Attaching it to the house would remove all restrictions aside from total land use but I had to nix that based on my budget, the layout of my 100 year old house isn't conducive to it. I could also solve the problem by moving to a different house on a bigger lot where I could go up to 875 sq ftt but that seems extreme :)
codrus
UltraDork
5/24/18 11:30 a.m.
steronz said:
My thinking was that probably 90-95% of the time when I pull out the jack, I'm changing wheels, brakes, fluids, or fiddling with the suspension. The lift wouldn't make any of those jobs easier, it'd just make them quicker. I think something like the MaxJax would make the more complicated stuff easier, but I doubt I'd wheel it out and set it up for a brake pad swap. Is my thinking backwards?
I don't know how hard they are to set up -- seems like you could leave one post semi-permanently installed (the one next to the wall), park the other one next to it, and just have to wheel it a short distance to do a job?
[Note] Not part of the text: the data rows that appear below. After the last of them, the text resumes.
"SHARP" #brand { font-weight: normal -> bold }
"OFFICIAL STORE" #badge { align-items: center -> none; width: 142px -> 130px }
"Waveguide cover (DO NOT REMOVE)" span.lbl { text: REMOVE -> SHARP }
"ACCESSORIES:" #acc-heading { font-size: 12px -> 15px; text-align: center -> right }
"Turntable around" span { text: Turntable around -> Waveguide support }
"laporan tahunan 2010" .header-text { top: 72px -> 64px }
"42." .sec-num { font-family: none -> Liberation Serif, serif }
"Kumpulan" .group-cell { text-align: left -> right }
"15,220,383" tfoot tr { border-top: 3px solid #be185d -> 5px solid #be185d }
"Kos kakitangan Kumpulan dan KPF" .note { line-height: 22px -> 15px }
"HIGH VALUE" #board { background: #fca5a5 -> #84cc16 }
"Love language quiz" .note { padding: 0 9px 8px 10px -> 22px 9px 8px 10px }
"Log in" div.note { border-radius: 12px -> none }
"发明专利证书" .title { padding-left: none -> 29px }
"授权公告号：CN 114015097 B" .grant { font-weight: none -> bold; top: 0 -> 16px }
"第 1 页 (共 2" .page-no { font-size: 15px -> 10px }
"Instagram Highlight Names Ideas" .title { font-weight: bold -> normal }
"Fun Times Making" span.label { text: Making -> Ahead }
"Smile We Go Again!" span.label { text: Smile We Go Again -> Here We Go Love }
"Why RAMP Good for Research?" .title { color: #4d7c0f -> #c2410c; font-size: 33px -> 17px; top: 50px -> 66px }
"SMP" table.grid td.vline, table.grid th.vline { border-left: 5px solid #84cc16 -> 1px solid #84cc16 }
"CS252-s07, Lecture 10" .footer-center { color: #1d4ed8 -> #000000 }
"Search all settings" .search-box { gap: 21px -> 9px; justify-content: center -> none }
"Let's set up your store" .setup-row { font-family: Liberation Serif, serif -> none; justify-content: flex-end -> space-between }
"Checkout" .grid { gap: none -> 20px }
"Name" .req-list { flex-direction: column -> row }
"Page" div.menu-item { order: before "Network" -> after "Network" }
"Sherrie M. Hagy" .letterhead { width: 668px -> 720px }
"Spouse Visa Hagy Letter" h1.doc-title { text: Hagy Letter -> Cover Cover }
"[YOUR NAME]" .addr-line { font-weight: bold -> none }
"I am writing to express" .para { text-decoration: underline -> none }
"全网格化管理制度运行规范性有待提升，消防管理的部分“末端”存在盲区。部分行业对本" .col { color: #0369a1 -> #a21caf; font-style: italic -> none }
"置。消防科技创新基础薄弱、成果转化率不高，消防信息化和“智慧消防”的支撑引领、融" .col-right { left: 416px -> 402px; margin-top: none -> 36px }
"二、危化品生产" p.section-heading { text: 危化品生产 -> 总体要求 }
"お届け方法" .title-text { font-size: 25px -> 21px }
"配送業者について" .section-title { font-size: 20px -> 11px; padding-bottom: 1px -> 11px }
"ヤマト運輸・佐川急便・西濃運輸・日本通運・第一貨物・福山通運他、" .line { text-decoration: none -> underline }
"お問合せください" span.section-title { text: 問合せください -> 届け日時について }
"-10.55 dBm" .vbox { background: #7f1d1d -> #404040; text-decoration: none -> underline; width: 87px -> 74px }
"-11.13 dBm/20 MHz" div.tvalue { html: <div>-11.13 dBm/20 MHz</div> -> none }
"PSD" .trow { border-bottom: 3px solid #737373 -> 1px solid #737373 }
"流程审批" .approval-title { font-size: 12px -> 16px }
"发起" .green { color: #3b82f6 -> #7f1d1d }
One of the things that I didn't really realize about lifts until I owned one is that enabling you to work on suspension/brakes/etc while standing makes it a lot less tiring than having to get down on the floor to do work on jackstands. So yeah, in the sort of situation you're describing, I most likely would pull out a maxjax just to do a brake pad swap.
SVreX
MegaDork
5/24/18 11:45 a.m.
steronz said:
Attaching it to the house would remove all restrictions aside from total land use but I had to nix that based on my budget, the layout of my 100 year old house isn't conducive to it. I could also solve the problem by moving to a different house on a bigger lot where I could go up to 875 sq ftt but that seems extreme :)
Consider revisiting that idea.
Picture a garage connected only by a breezeway (or an enclosed hallway). The connection profile would be minimal, but it would still qualify as an addition, not a separate structure.
I've seen very few houses that could not be made to work with a connection like that.
docwyte
SuperDork
5/24/18 1:35 p.m.
My current 3 car garage is about 800sq ft. It's not big enough, not by a long shot! Even with the 4 post lift I'm still running out of room.
I'd love to have my current garage, then a detached shop that'd be around 30'x40'. That would give me plenty of space to actually have my trailer at home (rather than in a storage yard off site) plus my lift AND a two post lift, and plenty of room to work...
rslifkin said:
In reply to steronz :
That's annoying. Town limitation, I assume? Does making the garage attached to the house change anything (because it's not a separate structure)?
Not annoying to your neighbors who have to look at the hob-gobblin' hodge podge of buildings you parallel parked next to each other.....
Steronz,
I spent a lot of my career as a city engineer. Before you give in to what the rules say, look around carefully and see if you can find anything in the same zoning that has a bigger building. If they do you have a great argument for doing the same thing. In fact I just built a shop and didn't want to put it inside the cities approved area, so i looked on google earth and found some that encroached like I wanted to and snapped some pictures then went and chatted with the city.
Im looking to buy a lift this year. The catch is I’m leasing the house, so can’t do anything to or with the garage floor and the garage is pretty narrow even though it’s a 2-car. The mid-rise scissor lift looks like my best bet overall.